Tuesday, April 10, 2012

Imitating Christ

Philippians 2-6-11 is one of those "mountain range" passages.  It reaches majestic heights and even when we have been awhile in the foothills the highest peaks seem ever lofty.  Here is the One--fully man and fully God--in his humiliation and in his exaltation.  The passage has all sorts of Christological implications and yet this is not Paul's main point--as if he thought he needed to express some systematic theological insights from "out of the blue."  The context is on the congregation and its unity for the sake of the gospel.  Philippians 2.5 states, "Have this attitude in yourselves which was also in Christ Jesus" and then comes the classic passage of verses 6-11.  Christ is being set forth as a model for congregational living.  Some commentators and theologians grow nervous about this but Gordon Fee has some appropriate comments to ease the nervousness.

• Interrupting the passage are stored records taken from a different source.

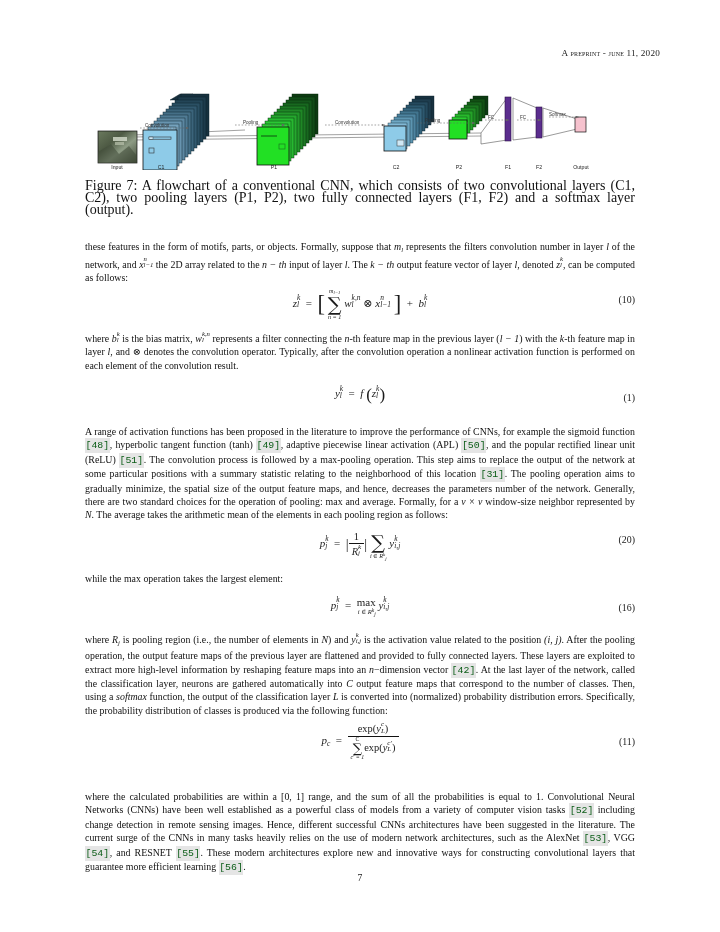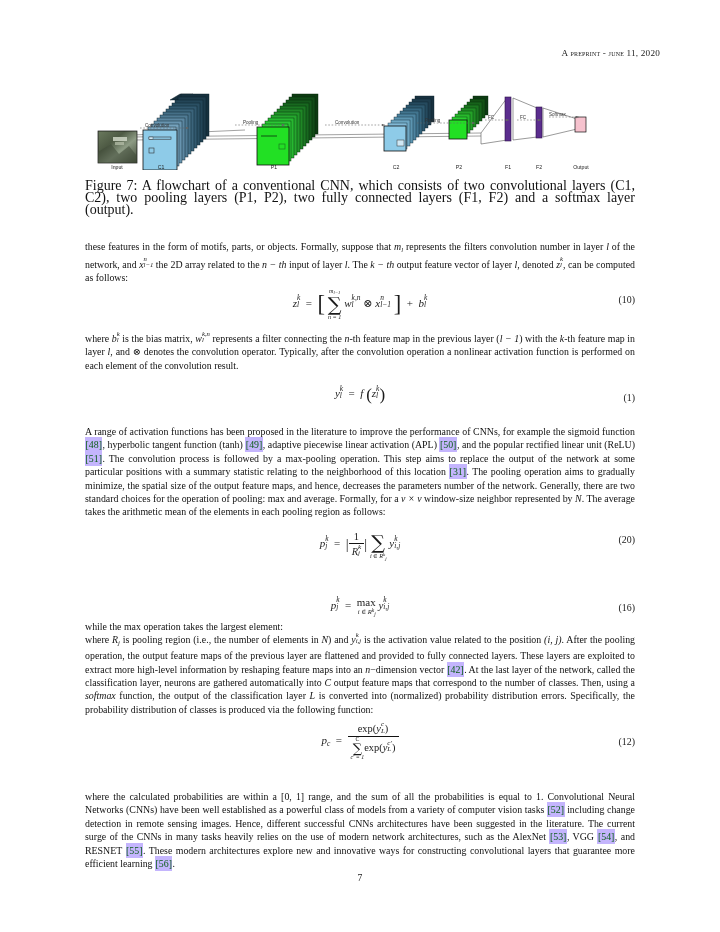"[48]" .cite { background: #c4b5fd -> #e5e5e5; font-family: none -> Liberation Mono, monospace }
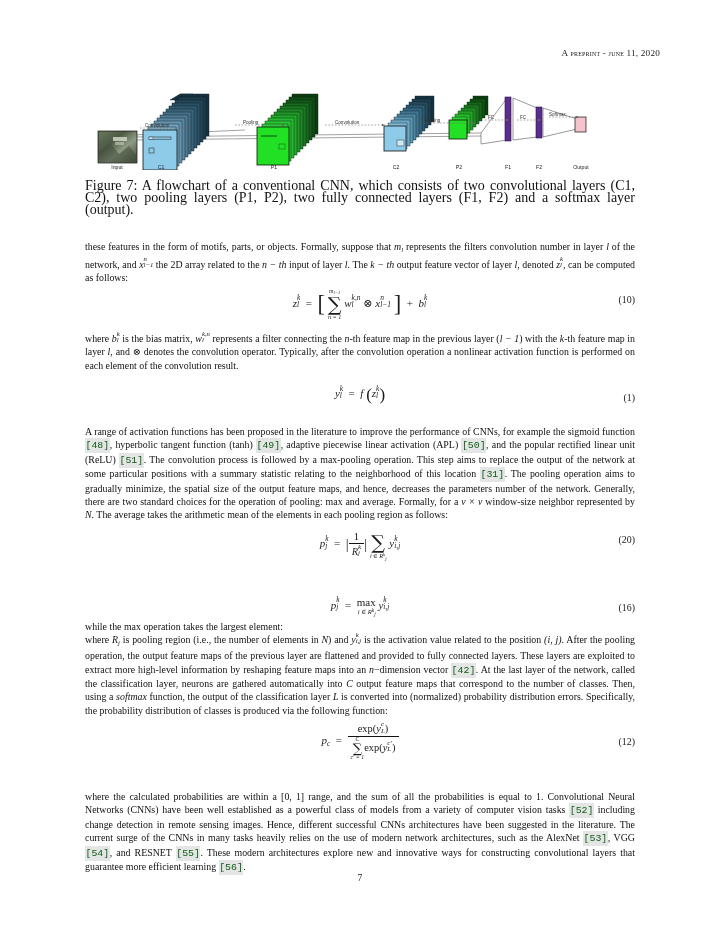"while the max operation takes" p.body.nojust { margin-top: 48px -> none }
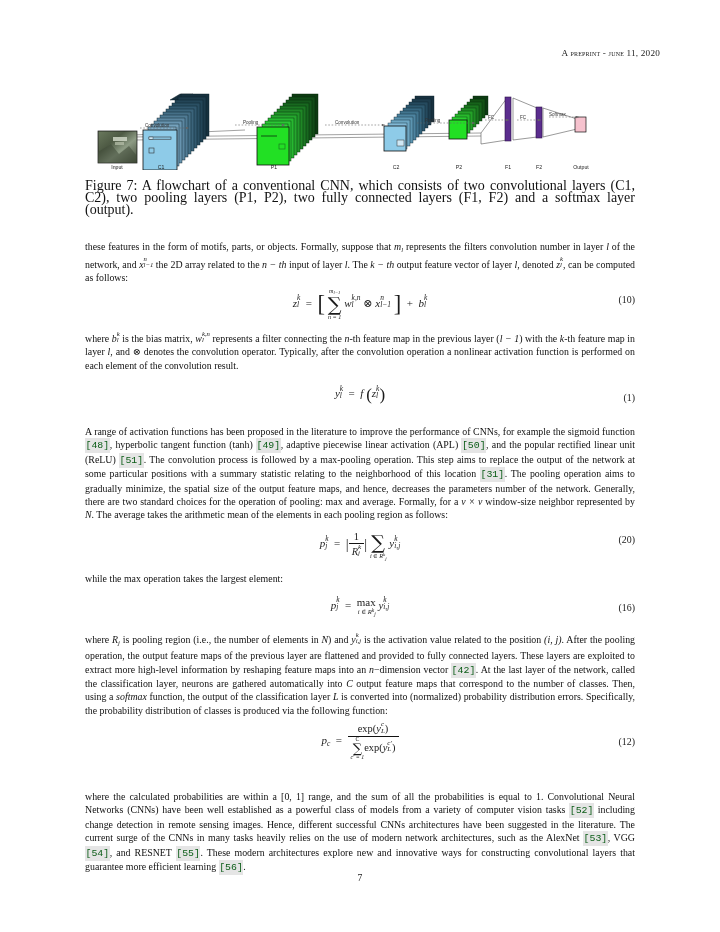"(12)" div.eq-num { text: 12 -> 11 }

That Christ serves for us as a paradigm for Christian life is not, as some fear, a betrayal of Paul's gospel.  On the contrary, it reinforces a significant aspect of his gospel, namely that there is no genuine life in Christ that is not at the same time, by the power of the Holy Spirit, being regularly transformed into the likeness of Christ.  A gospel of grace, which omits obedience, is not Pauline in any sense; obedience, after all, is precisely the point made in the application that follows (v. 12).  To be sure, the indicative must precede the imperative, or all is lost; but it does not eliminate the imperative, or all is likewise lost.   
    Gordon Fee Paul's Letter to the Philippians (NICNT), p. 272.
That last line is utter brilliance!   Holding the indicatives of what God has done for us in Christ Jesus and the imperatives of obedience--holding these in the proper relationship is crucial.  Fee, in one line, nicely captures some of the important relationship between them.